WHAT THIS TASK INVOLVES:
Looking at the records below, count how many lines contain the string "sheet". Give that number alone.

DATA SHOWN:
----------

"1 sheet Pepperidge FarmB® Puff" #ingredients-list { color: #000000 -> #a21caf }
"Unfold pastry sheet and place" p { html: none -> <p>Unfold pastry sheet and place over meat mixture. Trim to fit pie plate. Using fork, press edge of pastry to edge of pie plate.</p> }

----------

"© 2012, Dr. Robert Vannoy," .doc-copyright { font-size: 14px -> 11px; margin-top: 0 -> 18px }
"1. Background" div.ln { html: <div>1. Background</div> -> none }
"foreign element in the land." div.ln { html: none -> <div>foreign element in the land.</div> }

----------

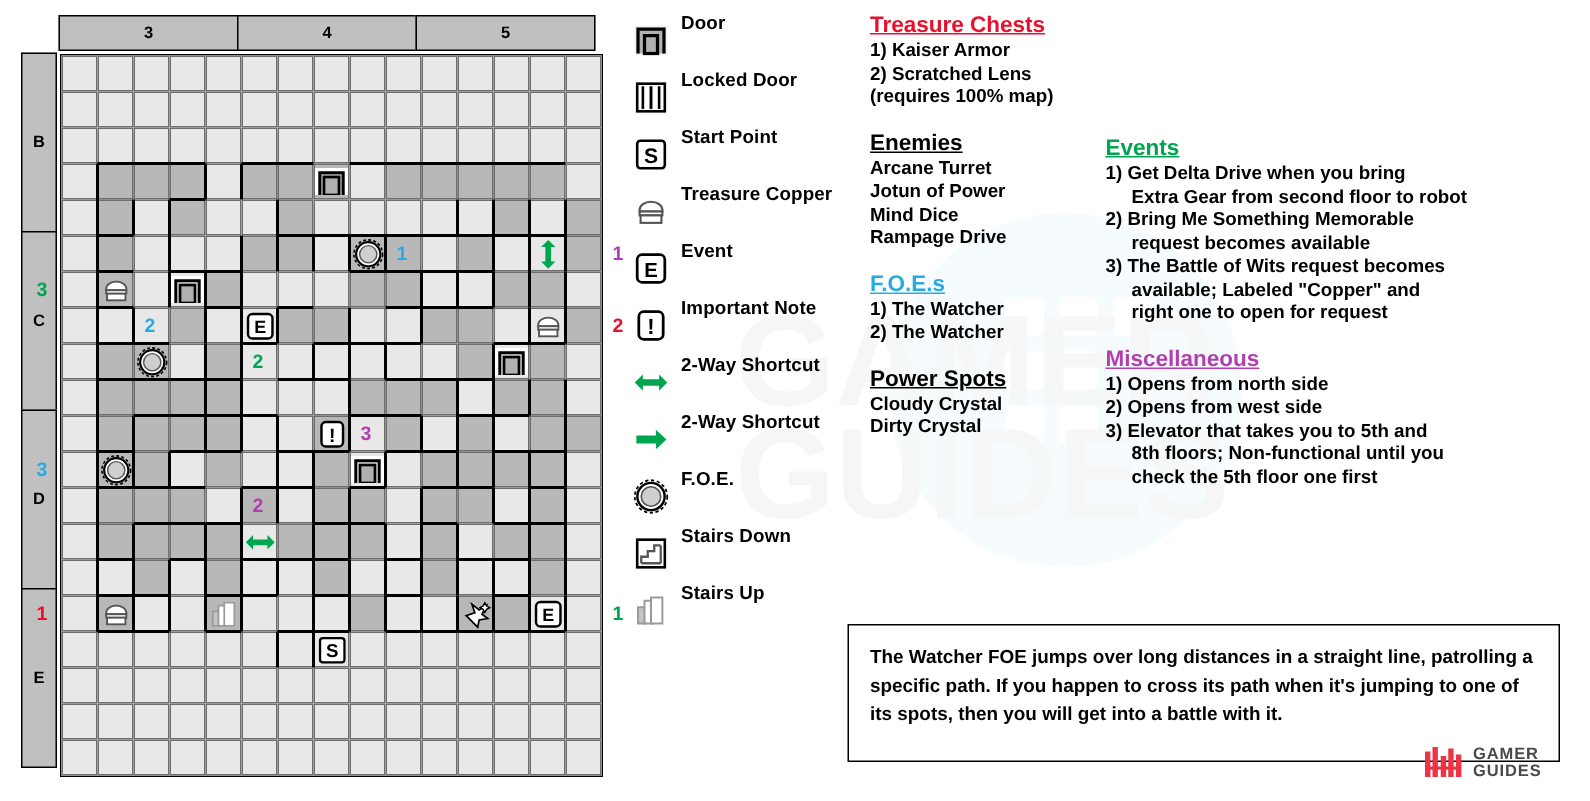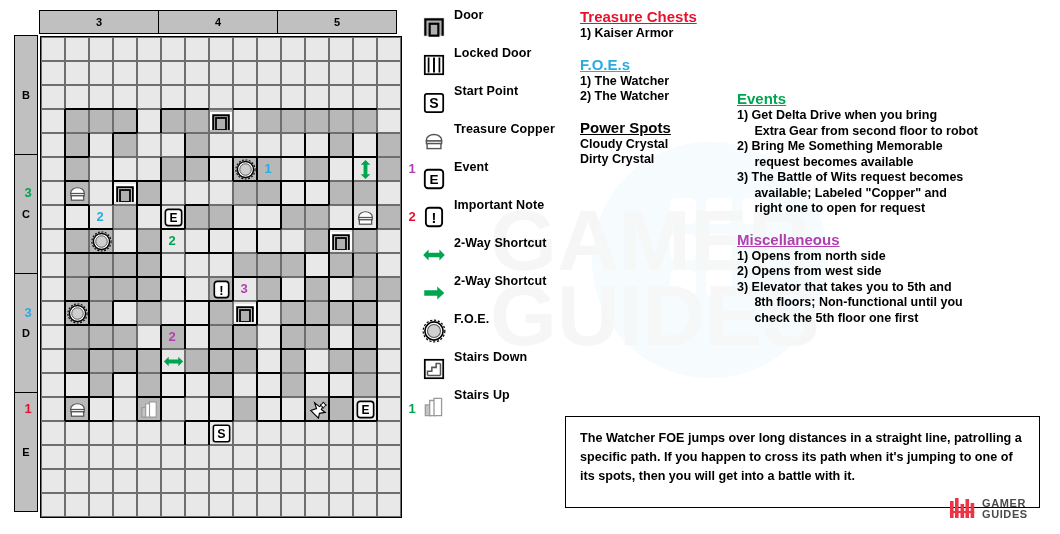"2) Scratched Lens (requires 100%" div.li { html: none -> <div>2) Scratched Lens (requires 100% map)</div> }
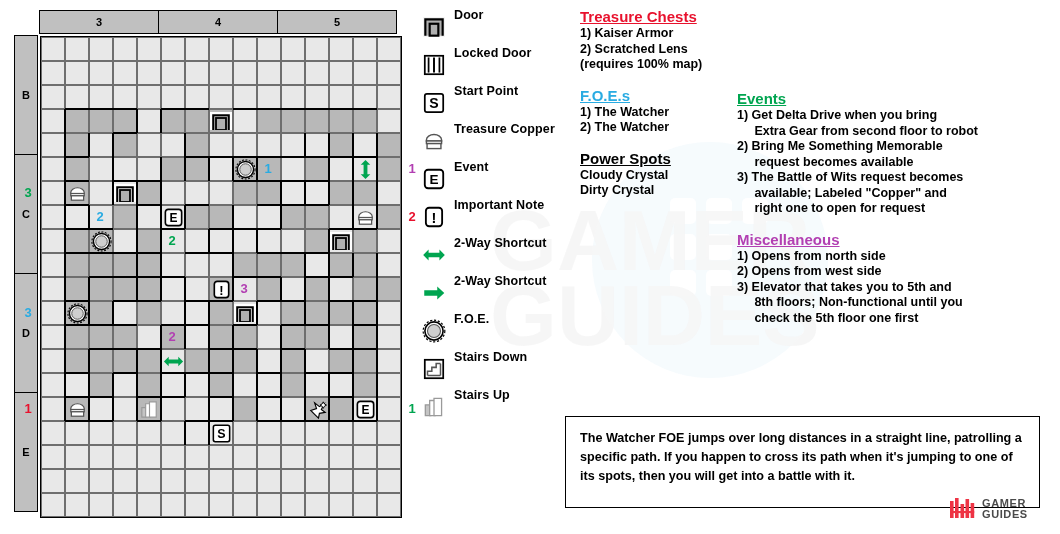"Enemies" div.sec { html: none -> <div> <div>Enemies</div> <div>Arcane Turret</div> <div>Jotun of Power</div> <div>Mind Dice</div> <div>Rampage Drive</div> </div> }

----------

SOLUTION FOR THIS TASK:
2